> Problem description:
Below are entries; copy exactly the lines from the one with "(client/ o server/)." through the one with "de desarrollo (client)", both included, and leave out the rest.

> The data:
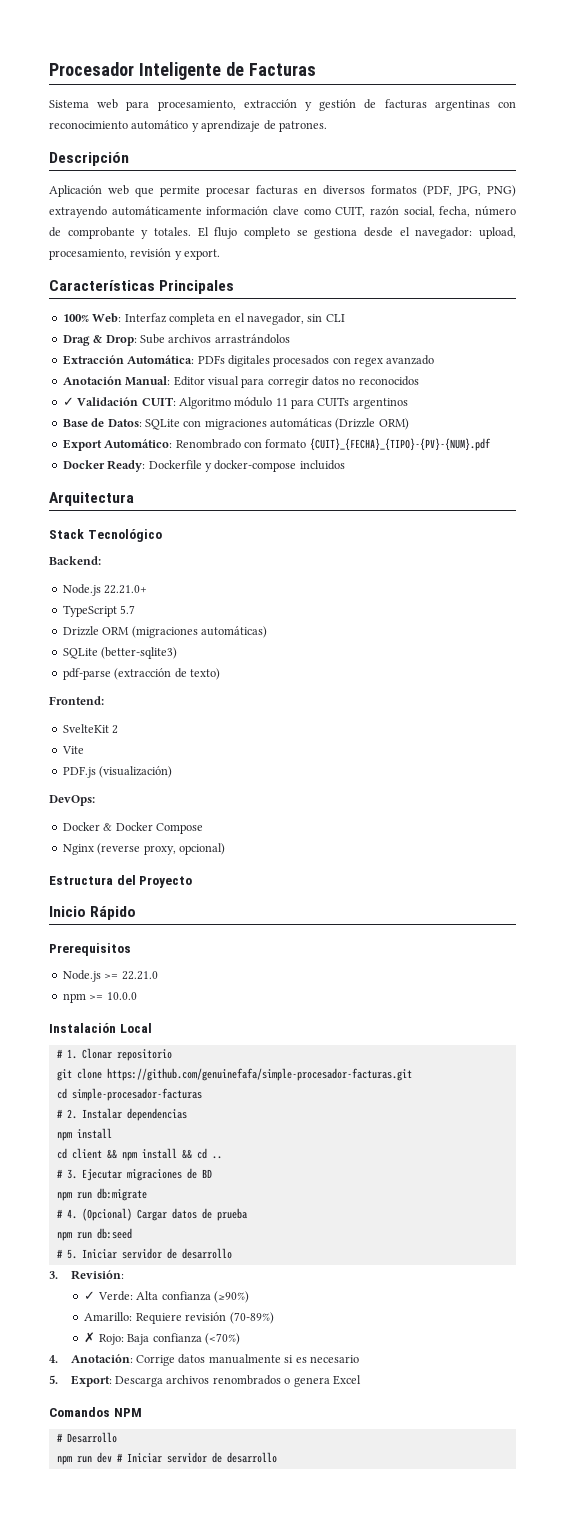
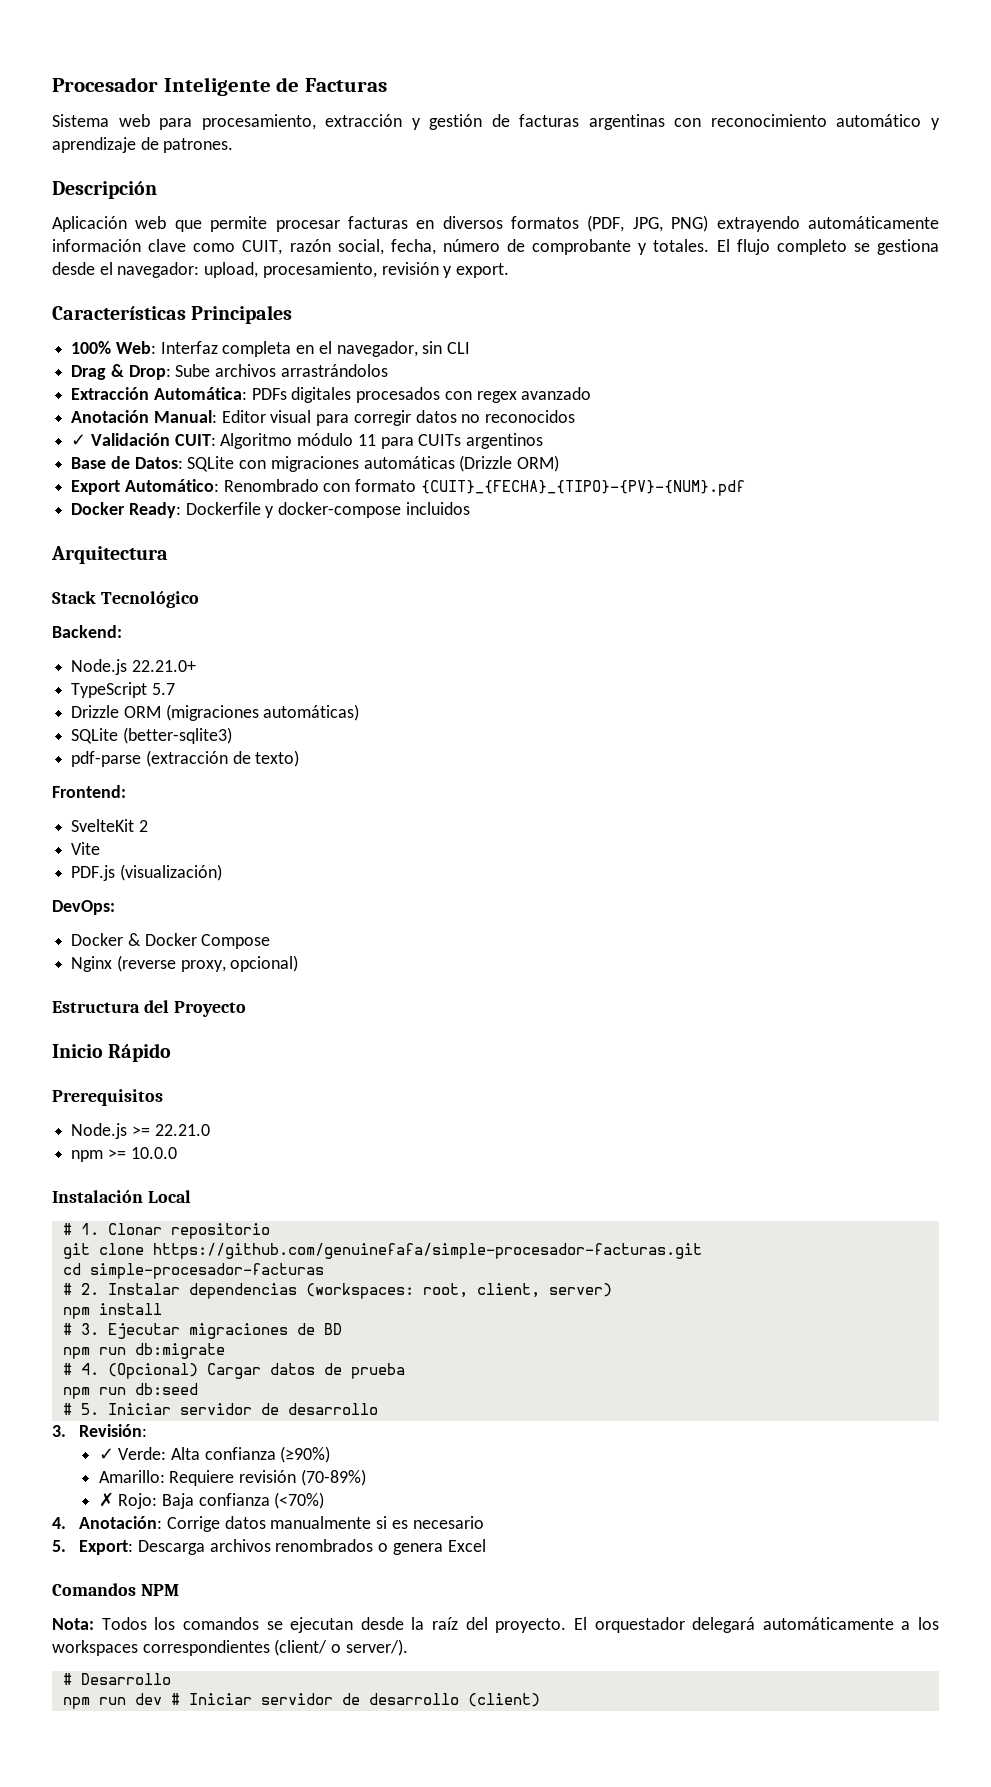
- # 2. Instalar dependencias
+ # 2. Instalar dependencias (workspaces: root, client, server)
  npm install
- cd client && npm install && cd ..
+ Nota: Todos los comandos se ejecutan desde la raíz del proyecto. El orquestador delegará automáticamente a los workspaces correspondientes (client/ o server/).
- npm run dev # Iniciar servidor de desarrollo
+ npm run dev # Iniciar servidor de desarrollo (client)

==

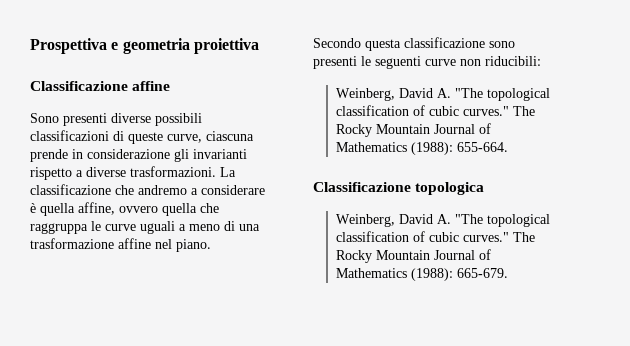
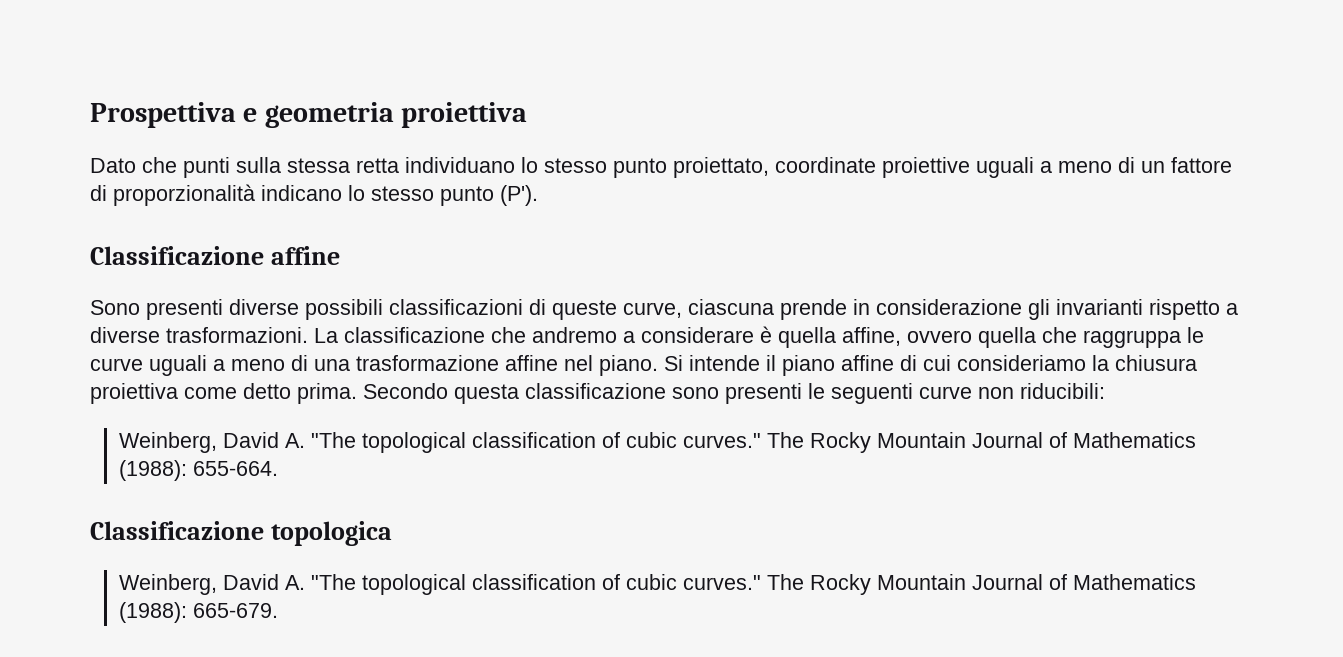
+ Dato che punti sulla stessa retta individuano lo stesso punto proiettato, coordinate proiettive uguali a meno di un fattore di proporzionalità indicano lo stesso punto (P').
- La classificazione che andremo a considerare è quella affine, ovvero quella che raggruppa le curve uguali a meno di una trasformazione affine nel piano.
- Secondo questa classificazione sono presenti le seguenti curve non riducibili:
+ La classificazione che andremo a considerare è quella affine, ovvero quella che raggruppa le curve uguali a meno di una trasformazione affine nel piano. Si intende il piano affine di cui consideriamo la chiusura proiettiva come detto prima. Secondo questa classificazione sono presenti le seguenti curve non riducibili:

* * *

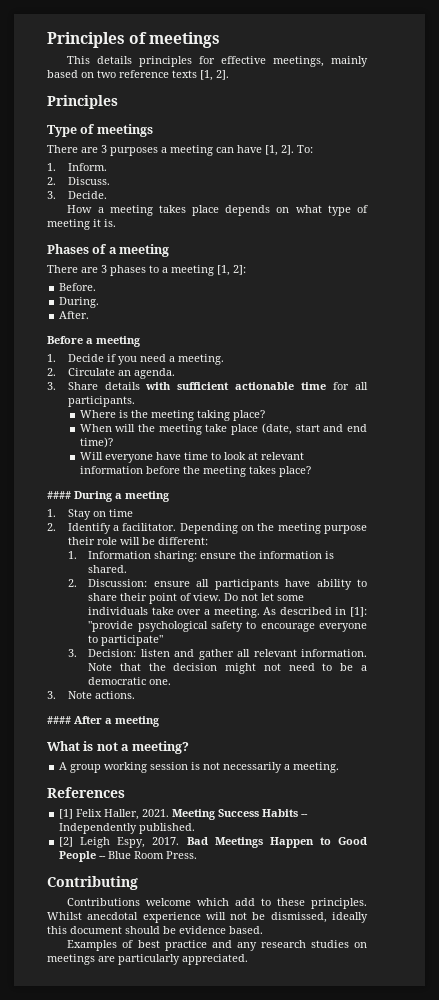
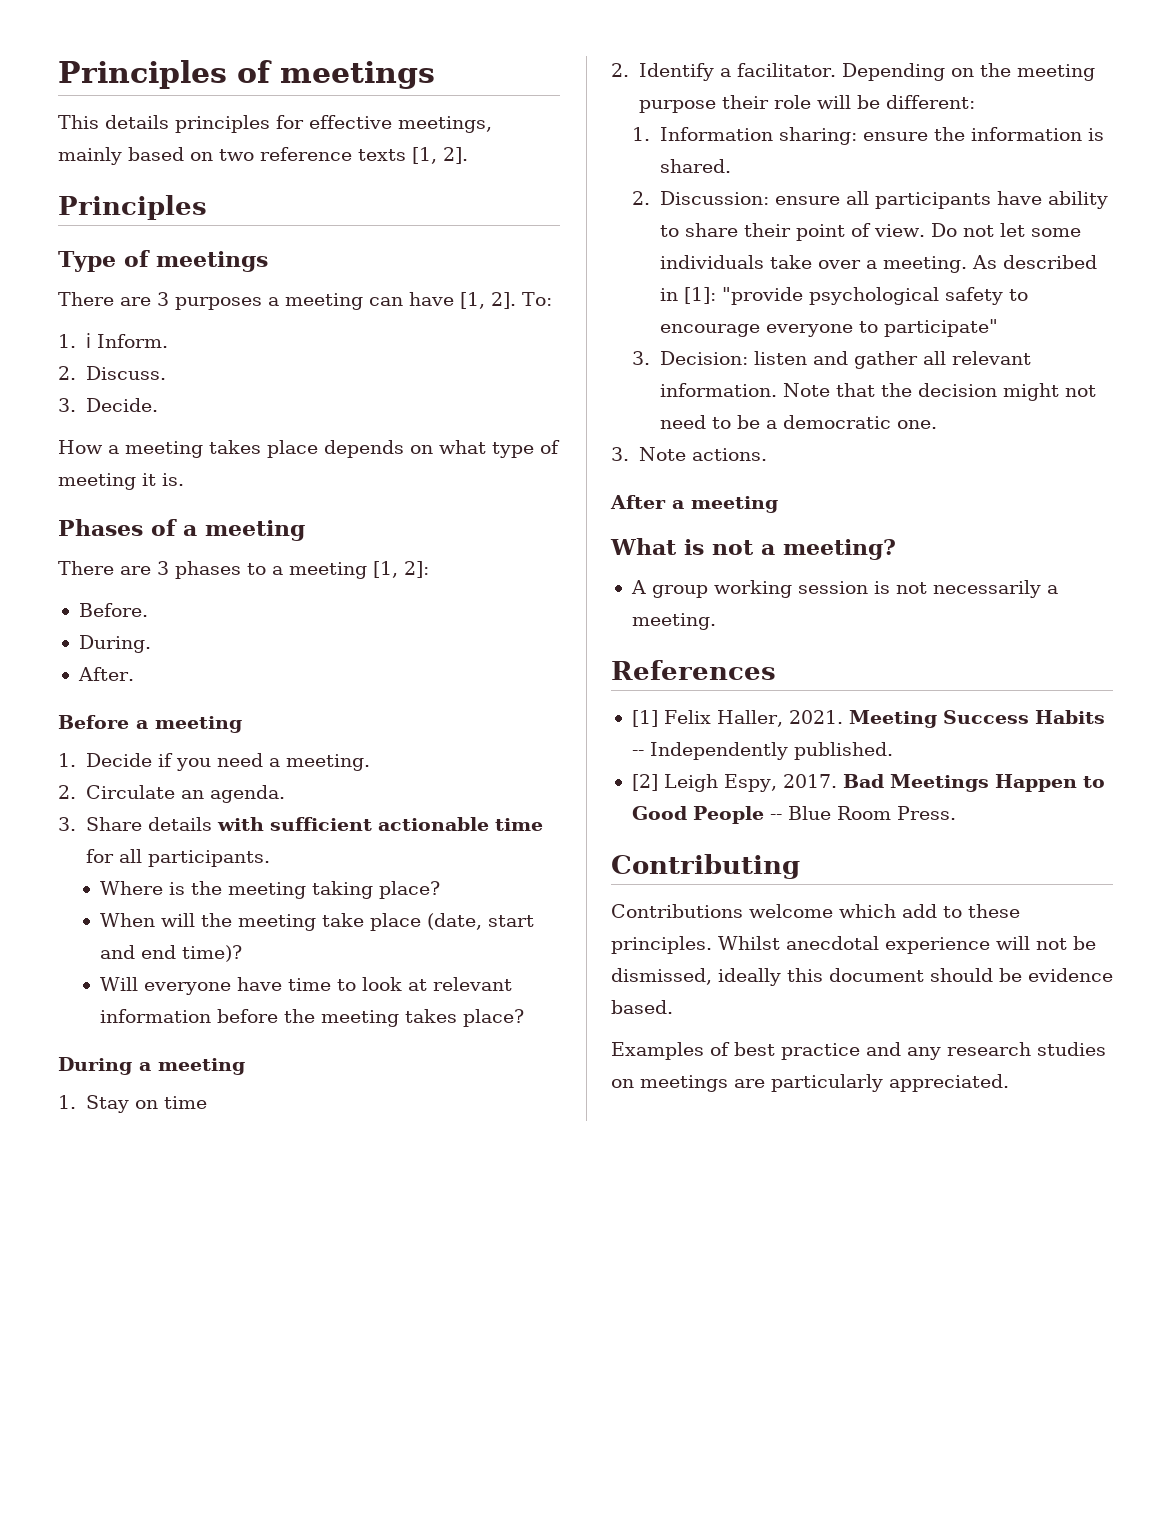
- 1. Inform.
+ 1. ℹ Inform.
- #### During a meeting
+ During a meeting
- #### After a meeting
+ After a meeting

> Task response:
+ Nota: Todos los comandos se ejecutan desde la raíz del proyecto. El orquestador delegará automáticamente a los workspaces correspondientes (client/ o server/).
- npm run dev # Iniciar servidor de desarrollo
+ npm run dev # Iniciar servidor de desarrollo (client)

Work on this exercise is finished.